The Fate of [U-13C]Palmitate Extracted by Skeletal Muscle in Subjects With Type 2 Diabetes and Control Subjects

Abstract

The current study investigated the fate of a [U-13C]palmitate tracer extracted by forearm muscle in type 2 diabetic and control subjects. We studied seven healthy lean male subjects and seven obese male subjects with type 2 diabetes using the forearm muscle balance technique with continuous intravenous infusion of the stable isotope tracer [U-13C]palmitate under baseline conditions and during intravenous infusion of the nonselective β-agonist isoprenaline (ISO; 20 ng · kg−1 lean body mass · min−1). In skeletal muscle of control subjects, there was a significant release of 13C-labeled oxidation products in the form of 13CO2 (15% of 13C uptake from labeled palmitate) and a significant release of 13C-labeled glutamine (release of 13C-labeled atoms from glutamine was 6% of 13C uptake from labeled palmitate), whereas in type 2 diabetic subjects there was no detectable release of 13CO2 and 13C-glutamine, despite a significant uptake of [U-13C]palmitate (60% of control value).
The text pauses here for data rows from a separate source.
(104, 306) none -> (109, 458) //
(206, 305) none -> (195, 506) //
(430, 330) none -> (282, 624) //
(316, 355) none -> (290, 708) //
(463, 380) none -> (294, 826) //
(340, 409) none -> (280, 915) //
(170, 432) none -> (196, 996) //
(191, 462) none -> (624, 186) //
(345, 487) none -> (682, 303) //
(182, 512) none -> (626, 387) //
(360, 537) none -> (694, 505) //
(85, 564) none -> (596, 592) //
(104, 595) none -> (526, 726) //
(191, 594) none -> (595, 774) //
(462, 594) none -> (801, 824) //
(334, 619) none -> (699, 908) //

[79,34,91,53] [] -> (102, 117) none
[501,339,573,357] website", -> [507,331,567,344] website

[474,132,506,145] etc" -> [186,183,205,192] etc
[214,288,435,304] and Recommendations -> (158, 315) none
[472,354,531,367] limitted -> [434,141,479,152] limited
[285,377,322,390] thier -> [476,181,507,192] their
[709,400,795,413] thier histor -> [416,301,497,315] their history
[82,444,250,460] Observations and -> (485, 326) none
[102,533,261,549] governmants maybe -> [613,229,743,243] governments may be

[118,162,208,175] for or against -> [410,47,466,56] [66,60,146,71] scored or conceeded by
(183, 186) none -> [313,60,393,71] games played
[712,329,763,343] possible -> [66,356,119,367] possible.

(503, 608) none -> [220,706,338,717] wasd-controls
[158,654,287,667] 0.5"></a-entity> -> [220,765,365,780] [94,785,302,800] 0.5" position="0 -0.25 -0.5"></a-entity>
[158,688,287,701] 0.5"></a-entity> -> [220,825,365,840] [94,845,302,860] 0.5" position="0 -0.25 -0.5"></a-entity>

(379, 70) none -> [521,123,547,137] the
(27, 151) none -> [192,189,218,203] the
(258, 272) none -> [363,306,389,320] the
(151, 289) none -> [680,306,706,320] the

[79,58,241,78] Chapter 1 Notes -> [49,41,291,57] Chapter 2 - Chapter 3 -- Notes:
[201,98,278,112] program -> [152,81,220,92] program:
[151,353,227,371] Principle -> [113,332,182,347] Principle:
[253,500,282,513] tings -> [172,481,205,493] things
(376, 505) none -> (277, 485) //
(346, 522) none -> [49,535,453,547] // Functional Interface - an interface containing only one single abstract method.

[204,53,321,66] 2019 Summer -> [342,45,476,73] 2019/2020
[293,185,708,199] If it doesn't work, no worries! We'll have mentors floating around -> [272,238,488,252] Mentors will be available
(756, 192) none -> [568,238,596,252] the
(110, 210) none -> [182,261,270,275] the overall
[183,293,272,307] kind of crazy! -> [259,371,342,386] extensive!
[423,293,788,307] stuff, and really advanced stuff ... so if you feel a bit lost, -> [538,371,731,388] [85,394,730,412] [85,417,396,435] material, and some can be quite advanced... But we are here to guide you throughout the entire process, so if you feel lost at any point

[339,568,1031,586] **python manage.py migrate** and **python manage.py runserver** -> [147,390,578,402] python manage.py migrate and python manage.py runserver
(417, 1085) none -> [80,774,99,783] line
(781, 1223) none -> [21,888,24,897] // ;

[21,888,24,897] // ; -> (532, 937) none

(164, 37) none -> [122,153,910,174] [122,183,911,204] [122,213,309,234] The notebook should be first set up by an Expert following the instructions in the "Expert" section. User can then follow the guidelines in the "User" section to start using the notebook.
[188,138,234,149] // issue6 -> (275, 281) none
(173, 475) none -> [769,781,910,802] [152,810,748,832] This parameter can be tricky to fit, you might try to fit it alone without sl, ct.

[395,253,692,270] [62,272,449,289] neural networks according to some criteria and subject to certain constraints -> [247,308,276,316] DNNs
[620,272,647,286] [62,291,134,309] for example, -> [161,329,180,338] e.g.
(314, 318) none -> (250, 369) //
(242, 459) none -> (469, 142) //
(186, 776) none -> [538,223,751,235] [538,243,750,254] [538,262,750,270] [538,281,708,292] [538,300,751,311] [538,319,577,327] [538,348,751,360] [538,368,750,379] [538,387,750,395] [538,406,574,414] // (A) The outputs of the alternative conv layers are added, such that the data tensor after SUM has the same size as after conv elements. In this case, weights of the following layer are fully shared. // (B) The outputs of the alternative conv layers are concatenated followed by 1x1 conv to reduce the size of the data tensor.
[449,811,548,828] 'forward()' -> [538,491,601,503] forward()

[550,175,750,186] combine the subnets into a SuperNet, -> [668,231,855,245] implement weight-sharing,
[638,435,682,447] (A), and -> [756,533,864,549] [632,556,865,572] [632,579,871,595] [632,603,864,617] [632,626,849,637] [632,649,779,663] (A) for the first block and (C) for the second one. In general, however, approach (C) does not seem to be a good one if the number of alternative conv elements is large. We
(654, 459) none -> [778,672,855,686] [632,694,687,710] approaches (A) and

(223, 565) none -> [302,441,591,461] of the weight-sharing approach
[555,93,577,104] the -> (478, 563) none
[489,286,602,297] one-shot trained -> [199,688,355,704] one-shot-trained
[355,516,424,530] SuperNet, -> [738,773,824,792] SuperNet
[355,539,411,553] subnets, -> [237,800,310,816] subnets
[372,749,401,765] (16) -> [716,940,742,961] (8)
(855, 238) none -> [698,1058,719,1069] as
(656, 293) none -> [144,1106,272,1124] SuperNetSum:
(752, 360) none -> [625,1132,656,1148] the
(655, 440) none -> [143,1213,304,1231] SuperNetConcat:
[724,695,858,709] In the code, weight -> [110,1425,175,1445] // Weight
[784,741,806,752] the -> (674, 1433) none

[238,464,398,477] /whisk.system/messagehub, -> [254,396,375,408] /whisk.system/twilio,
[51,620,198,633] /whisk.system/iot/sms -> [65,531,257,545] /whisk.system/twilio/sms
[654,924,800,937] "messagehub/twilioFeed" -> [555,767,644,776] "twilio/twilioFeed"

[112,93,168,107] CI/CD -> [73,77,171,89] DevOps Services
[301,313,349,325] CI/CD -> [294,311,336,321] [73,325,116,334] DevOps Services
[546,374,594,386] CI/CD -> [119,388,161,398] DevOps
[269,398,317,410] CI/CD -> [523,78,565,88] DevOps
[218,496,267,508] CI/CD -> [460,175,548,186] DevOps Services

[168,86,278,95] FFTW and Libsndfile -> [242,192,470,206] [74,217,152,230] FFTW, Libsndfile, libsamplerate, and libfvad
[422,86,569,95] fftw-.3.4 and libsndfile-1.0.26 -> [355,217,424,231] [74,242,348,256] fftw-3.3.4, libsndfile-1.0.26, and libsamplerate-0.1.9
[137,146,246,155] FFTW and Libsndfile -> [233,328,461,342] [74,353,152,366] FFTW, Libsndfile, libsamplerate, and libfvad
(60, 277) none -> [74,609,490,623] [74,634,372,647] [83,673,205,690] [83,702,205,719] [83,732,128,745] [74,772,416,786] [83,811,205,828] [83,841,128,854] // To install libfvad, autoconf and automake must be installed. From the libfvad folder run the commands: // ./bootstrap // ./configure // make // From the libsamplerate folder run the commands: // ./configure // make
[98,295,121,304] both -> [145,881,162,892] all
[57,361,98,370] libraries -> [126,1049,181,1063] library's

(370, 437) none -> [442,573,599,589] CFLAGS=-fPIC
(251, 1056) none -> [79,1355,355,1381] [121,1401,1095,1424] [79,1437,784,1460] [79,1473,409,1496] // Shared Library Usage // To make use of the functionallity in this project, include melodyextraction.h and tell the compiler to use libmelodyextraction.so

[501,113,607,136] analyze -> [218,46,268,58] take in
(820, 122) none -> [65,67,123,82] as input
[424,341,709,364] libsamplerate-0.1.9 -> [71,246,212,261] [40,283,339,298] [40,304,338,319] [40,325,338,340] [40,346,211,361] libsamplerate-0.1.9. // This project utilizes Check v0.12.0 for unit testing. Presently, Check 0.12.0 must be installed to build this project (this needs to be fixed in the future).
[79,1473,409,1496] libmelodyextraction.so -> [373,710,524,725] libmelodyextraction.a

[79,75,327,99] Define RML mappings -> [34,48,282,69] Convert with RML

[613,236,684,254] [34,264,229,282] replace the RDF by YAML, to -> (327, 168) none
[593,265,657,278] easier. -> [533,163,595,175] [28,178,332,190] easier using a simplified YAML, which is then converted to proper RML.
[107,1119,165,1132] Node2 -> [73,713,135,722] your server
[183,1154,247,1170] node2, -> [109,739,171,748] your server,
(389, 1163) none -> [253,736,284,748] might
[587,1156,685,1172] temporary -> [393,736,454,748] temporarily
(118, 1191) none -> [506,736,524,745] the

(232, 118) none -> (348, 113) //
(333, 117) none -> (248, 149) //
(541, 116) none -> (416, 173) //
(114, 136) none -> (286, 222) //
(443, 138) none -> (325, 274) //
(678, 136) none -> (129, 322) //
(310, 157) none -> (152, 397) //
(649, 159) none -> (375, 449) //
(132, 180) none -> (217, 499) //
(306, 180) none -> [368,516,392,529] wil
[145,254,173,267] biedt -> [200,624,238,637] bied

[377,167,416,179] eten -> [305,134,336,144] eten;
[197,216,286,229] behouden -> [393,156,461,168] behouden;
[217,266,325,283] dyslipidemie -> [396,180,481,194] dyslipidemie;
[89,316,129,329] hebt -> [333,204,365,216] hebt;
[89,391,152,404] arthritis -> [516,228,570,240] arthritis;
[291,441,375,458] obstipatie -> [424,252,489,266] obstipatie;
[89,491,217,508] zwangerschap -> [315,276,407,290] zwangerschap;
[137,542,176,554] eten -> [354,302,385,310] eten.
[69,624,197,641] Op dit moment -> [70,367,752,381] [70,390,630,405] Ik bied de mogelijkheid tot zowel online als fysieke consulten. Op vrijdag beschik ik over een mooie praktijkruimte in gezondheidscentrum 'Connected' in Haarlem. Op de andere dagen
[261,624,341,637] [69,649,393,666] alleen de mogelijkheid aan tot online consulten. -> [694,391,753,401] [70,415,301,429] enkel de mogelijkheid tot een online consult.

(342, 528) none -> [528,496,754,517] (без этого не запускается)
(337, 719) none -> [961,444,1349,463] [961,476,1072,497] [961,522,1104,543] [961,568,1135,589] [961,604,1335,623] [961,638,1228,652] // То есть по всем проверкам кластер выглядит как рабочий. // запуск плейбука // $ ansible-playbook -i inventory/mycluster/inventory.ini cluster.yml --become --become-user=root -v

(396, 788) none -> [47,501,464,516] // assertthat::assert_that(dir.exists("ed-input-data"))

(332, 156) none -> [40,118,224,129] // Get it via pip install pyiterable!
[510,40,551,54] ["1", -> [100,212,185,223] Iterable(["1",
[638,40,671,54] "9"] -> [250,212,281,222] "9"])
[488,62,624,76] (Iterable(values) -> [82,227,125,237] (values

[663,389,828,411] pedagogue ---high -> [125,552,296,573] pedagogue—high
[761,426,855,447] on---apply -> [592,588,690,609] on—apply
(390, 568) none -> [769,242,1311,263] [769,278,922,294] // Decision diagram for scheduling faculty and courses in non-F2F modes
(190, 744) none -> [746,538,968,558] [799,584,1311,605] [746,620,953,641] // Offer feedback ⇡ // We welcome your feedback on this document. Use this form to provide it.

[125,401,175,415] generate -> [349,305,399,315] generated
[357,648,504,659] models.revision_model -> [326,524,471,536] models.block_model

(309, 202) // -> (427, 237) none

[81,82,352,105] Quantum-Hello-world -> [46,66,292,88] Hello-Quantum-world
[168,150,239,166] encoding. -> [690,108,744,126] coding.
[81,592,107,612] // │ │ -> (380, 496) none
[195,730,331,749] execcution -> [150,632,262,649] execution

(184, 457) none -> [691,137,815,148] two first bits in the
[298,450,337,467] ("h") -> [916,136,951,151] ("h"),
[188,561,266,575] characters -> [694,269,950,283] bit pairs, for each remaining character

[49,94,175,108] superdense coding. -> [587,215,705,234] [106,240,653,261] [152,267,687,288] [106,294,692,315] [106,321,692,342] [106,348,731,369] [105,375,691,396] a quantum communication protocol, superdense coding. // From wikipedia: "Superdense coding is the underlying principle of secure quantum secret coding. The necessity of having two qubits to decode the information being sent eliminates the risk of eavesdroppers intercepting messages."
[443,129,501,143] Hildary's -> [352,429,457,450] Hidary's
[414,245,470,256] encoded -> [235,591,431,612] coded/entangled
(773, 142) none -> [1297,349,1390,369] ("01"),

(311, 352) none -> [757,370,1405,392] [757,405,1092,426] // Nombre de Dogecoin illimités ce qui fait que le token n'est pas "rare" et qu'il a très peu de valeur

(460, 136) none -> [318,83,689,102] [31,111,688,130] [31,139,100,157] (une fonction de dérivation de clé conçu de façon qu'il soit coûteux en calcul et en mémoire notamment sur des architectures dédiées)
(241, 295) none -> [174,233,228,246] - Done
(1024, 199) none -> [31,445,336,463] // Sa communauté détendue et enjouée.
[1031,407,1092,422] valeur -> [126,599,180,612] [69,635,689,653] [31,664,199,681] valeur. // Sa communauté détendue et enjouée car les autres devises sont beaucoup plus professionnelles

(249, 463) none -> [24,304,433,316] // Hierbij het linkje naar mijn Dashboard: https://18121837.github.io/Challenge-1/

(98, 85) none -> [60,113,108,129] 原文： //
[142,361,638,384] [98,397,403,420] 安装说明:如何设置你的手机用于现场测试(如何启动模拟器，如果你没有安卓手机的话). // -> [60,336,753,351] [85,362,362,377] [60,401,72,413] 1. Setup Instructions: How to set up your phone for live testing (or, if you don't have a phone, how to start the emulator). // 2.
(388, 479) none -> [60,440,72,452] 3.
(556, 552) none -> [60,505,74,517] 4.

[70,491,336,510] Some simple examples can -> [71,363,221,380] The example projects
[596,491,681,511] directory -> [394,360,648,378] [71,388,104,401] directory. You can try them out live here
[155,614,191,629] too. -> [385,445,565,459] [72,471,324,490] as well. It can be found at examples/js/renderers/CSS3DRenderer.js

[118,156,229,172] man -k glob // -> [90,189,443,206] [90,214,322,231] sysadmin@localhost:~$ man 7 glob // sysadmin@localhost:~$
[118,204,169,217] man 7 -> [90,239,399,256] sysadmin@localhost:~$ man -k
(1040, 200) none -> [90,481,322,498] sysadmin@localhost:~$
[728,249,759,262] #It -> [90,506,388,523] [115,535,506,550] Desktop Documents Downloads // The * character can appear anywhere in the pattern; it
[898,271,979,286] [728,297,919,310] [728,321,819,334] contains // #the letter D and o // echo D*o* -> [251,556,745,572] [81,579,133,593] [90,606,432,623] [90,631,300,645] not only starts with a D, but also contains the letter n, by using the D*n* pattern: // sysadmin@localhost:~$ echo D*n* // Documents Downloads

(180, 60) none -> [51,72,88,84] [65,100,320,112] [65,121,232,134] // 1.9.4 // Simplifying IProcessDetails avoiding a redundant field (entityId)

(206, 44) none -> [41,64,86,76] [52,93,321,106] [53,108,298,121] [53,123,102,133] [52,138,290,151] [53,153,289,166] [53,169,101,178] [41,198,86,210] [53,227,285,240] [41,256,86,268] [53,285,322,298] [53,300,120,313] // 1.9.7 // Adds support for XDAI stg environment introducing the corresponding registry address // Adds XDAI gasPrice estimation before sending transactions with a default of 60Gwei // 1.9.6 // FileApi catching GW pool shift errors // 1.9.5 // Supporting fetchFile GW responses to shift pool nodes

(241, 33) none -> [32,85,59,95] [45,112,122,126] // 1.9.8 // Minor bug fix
There was net uptake of arterial 13C-labeled glutamate by forearm muscle in both groups. Also, the ISO-induced increase in arterial glutamine enrichment and arterial concentration of 13C-glutamine was more pronounced in the diabetic group relative to control subjects. In view of the diminished ISO-induced release of 13C-glutamine from type 2 diabetic muscle, the latter data indicate that more [U-13C]palmitate entered the liver in the diabetic group and was incorporated into newly synthesized glutamine and glutamate molecules. Thus, the lack of release of 13C-labeled oxidation products by type 2 diabetic muscle during β-adrenergic stimulation, despite significant [U-13C]palmitate uptake, indicates differences in the handling of fatty acids between type 2 diabetic subjects and healthy control subjects.